Prestes a lançar uma música que pode, finalmente. o colocar no topo das paradas de sucesso, Roque precisa juntar forças e os vizinhos para evitar que a sua amiga Neusão perca o restaurante mais animado do Pelourinho.

Crítica

Mais de 15 anos depois do filme original, Ó Pai, Ó 2 chega às telonas com quase a mesma trupe que conquistou os espectadores de cinema e também os telespectadores – tendo em vista que houve a versão televisiva veiculada entre 2008 e 2009. Roque (Lázaro Ramos) continua sendo o cantor boa praça em busca de sucesso. Agora pai de um menino super esperto, ele está às voltas com a expectativa de divulgar ao mundo a música que finalmente (talvez) o tornará famoso. Mas antes ele terá de liderar uma verdadeira brigada de auxílio comunitário, pois Neusão (Tânia Tôko) é despejada do seu tradicional restaurante localizado na área turística do Pelourinho. As desventuras do protagonista, como também as de todos os coadjuvantes, acontecem em torno desse conflito maior, ao largo da luta pela manutenção da identidade cultural num dos locais mais importantes da capital baiana. Dirigida por Viviane Ferreira, a continuação preserva o aspecto cativante desse grupo de personagens carismáticos, mas rapidamente se perde num excesso de subtramas mal desenvolvidas e encadeadas. Em menos de 90 minutos, são tantos personagens e assuntos misturados de modo displicente que fica difícil saber exatamente do que o longa-metragem trata. De um lado, há uma evidente vontade de manifestar posições progressistas e gregárias (o que é ótimo). Do outro lado, existe a incapacidade de extrair desse caldo de boas intenções a unidade que desperte o interesse na plateia. O resultado decepciona.

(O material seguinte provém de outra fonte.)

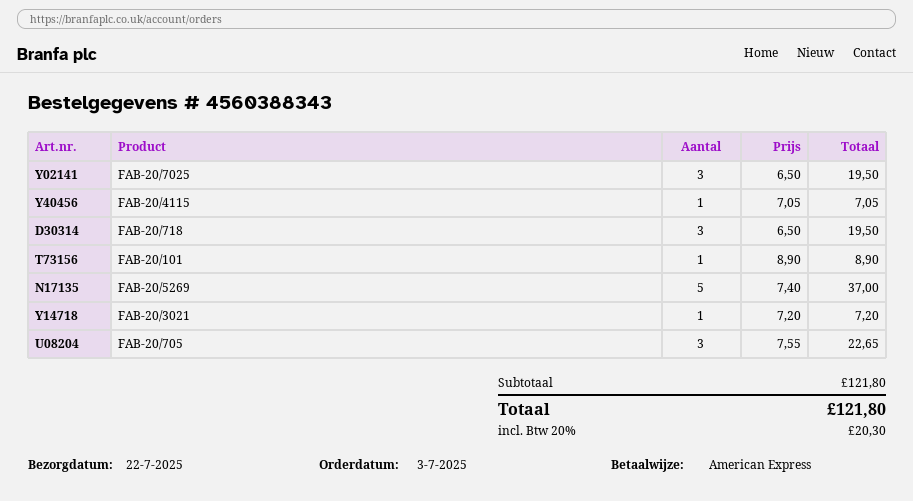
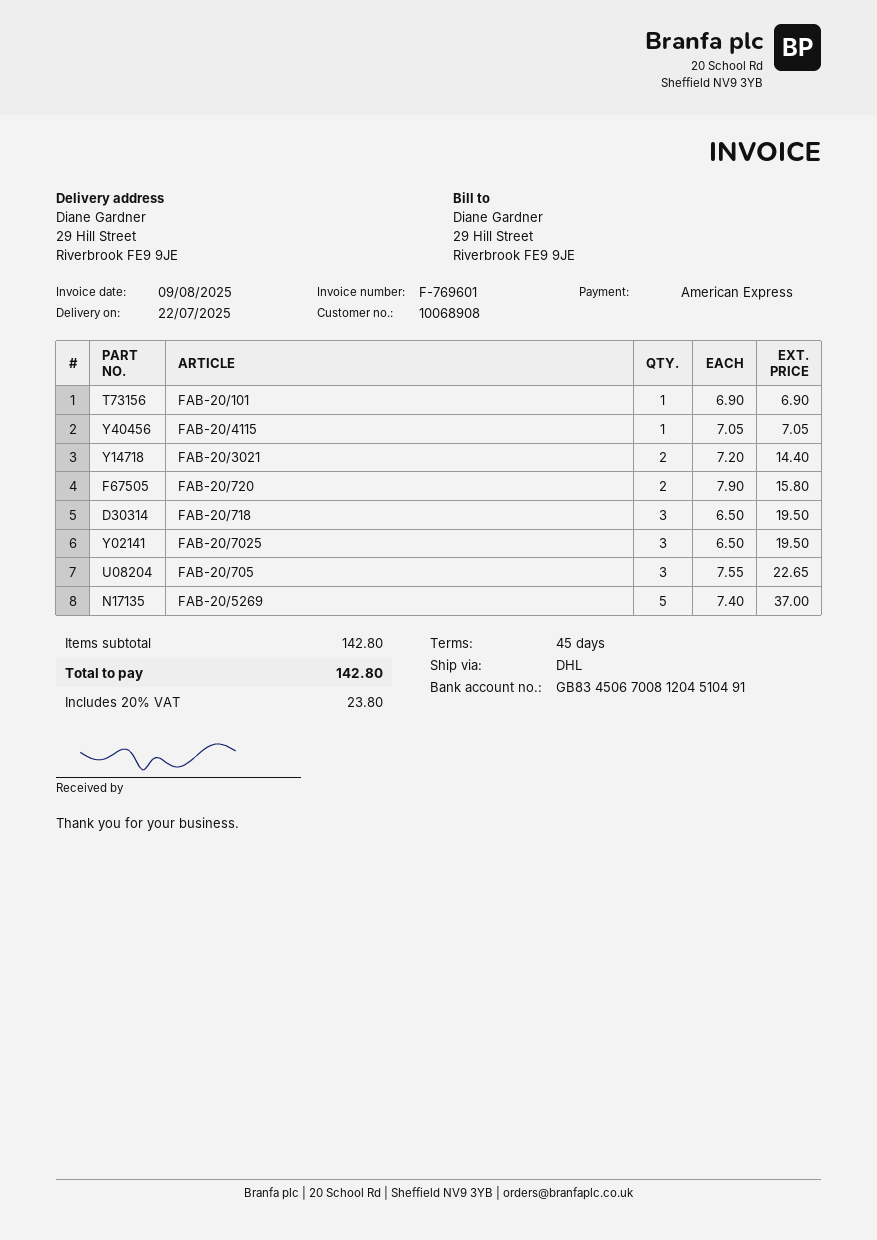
FAB-20/101: 1 x 8.90 = 8.90 -> 1 x 6.90 = 6.90
FAB-20/3021: 1 x 7.20 = 7.20 -> 2 x 7.20 = 14.40
FAB-20/720: none -> 2 x 7.90 = 15.80
subtotal: 121.80 -> 142.80
tax: 20% = 20.30 -> 20% = 23.80
total: 121.80 -> 142.80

O primeiro ponto interessante de Ó Pai, Ó 2 é o retorno de grande parte do elenco original. O segundo aspecto positivo é a inserção de uma nova geração que sinaliza não apenas a passagem do tempo, mas a necessidade de se adequar aos movimentos de renovação. O clipe que abre o longa-metragem mostra atendimentos espirituais online (com direito a cadeira gamer), comerciantes recorrendo a entregas para garantir o sustento de seus estabelecimentos, jovens ganhando elogios das professoras por dominar os labirintos do metaverso, realidade virtual, entre outros indícios de que o filme está conectado com o agora, não querendo o relativizar por meio da confortável nostalgia. Há um equilíbrio entre o saudosismo e a adoção de elementos da atualidade, nunca um discurso reacionário avesso às mudanças. De fato, a produção exala a cada momento essa vontade muito genuína de tocar em tópicos socialmente relevantes, aproveitando até mesmo os instantes menos importantes para manifestar essa necessidade de repensar atitudes para garantir um futuro melhor a todos. No entanto, o roteiro assinado por Elísio Lopes, Daniel Arcades, Igor Verde e Viviane Ferreira, e que contou com a colaboração de Luciana Souza, Rafael Primot e Bando de Teatro Olodum apresenta uma sucessão de pautas importantes, mas banalizadas pela rapidez da abordagem de cada uma. Nem bem uma questão é lançada e ela some rapidinho do mapa para o surgimento de outra não menos mal trabalhada.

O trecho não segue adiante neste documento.